Duapuluhsembilan

2.1K 106 2
                                    

Dunia seperti berhenti,
Tidak ada cerita lagi setiap hari.
Tapi entah, apalagi yang hilang dari hati?
-Dear, Mantan 2

\\//

Kantung mata nya semakin terlihat, belum lagi seperti tidak ada lagi semangat di dalam diri nya. Gema, kini masih duduk di ruang tunggu semalaman. Menunggu kabar Arnold, yang kini belum juga ia dapatkan.

"De, ada apa ini?" Helena baru saja datang tadi pagi, setelah kabar itu baru Gema berikan pukul 3 dini hari. Bukan ingin menutupinya sendiri, Gema belum kuat menyampaikan kabar yang membuat nya seolah tidak punya hastrat hidup lagi.

"Bang Arnold, Ma. Abang, ade telat kejar abang, ade telat.." Sebutan Abang memang seharusnya selalu Gema sebutkan, namun memang mereka tidak lagi menyebutkan itu sebelum benar-benar lemah dan menganggap bahwa mereka lah keluarga satu-satunya.

Berbeda dengan Adeliana, sejak kabar itu diberikan Adel langsung pergi ke Rumah sakit sendirian. Karena, Rhicard masih berada di luar kota saat itu.

Adel bisa mendengar saat Gema menelpon Arnold malam itu, dimana Arnold menyuruh untuk mengurusi Arnold jika sudah parah. Lalu, apakah itu tanda bahwa Arnold sudah lelah dan apa yang Adel lakukan selama ini salah?
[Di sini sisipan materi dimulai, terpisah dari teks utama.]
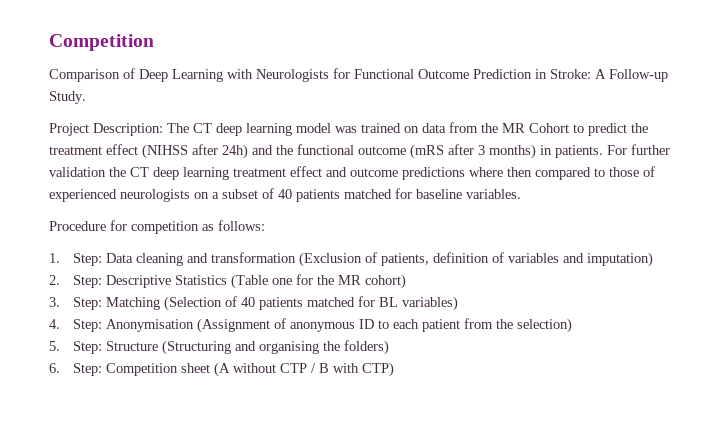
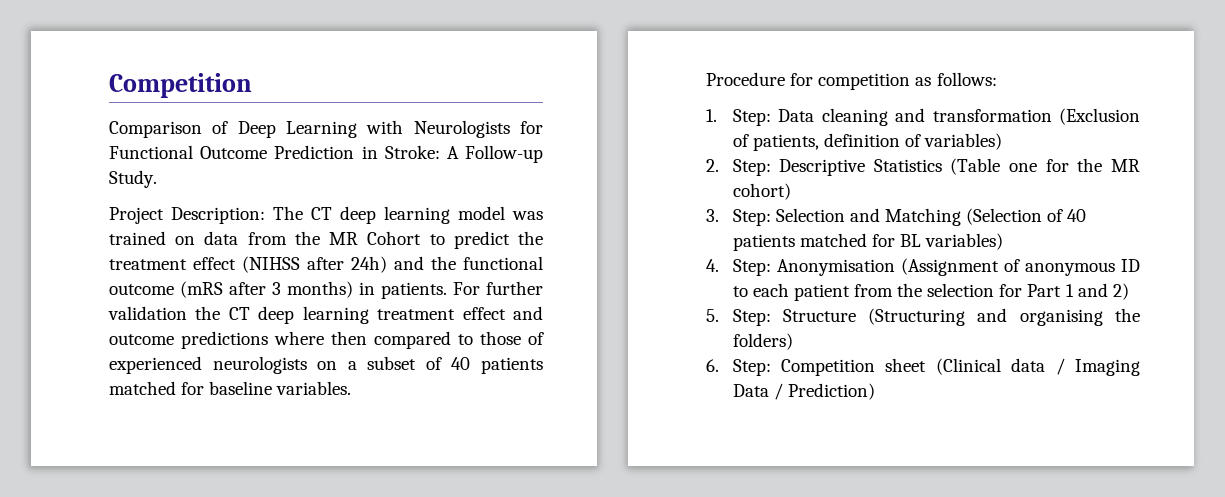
- 1. Step: Data cleaning and transformation (Exclusion of patients, definition of variables and imputation)
+ 1. Step: Data cleaning and transformation (Exclusion of patients, definition of variables)
- 3. Step: Matching (Selection of 40 patients matched for BL variables)
+ 3. Step: Selection and Matching (Selection of 40 patients matched for BL variables)
- 4. Step: Anonymisation (Assignment of anonymous ID to each patient from the selection)
+ 4. Step: Anonymisation (Assignment of anonymous ID to each patient from the selection for Part 1 and 2)
- 6. Step: Competition sheet (A without CTP / B with CTP)
+ 6. Step: Competition sheet (Clinical data / Imaging Data / Prediction)

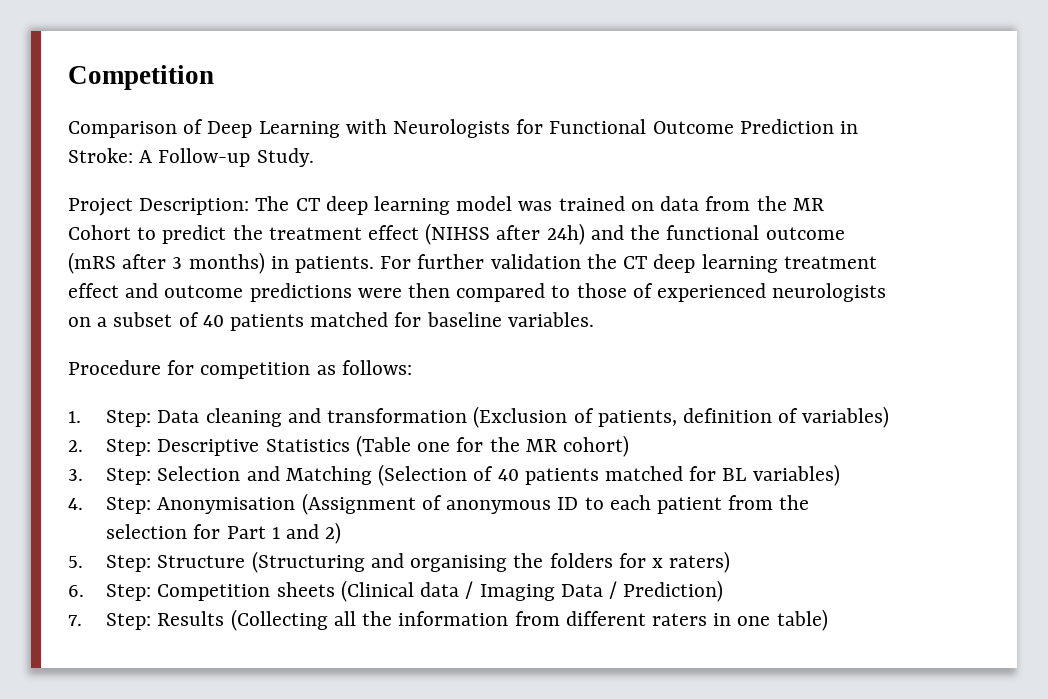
- For further validation the CT deep learning treatment effect and outcome predictions where then compared to those of experienced neurologists on a subset of 40 patients matched for baseline variables.
+ For further validation the CT deep learning treatment effect and outcome predictions were then compared to those of experienced neurologists on a subset of 40 patients matched for baseline variables.
- 5. Step: Structure (Structuring and organising the folders)
+ 5. Step: Structure (Structuring and organising the folders for x raters)
- 6. Step: Competition sheet (Clinical data / Imaging Data / Prediction)
+ 6. Step: Competition sheets (Clinical data / Imaging Data / Prediction)
+ 7. Step: Results (Collecting all the information from different raters in one table)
Semua terpukul dengan berita ini, semestinya ada yang lebih terpukul lagi. Namun, saat tiba di ambulance Arnold sempat sadarkan diri sebentar.

"Tidak untuk Ardita." Kalimat itu yang Arnold ucapkan sebelum dia koma.

Gema yakin, niat Arnold tidak ingin menggagalkan pernikahan Ardita dengan Galih. Tempatnya sudah bukan bersama Ardita lagi, dan Arnold tidak boleh berjuang lagi. Ini sudah resiko dan takdir nya mungkin.

-----------

"Kamu diem aja kenapa?" Tegur Cathrin, saat melihat Ardita tidak seperti biasa nya.

"Gapapa."

"Ni handphone lo." Ardeta duduk di samping Ardita sembari memberikan ponsel Ardita.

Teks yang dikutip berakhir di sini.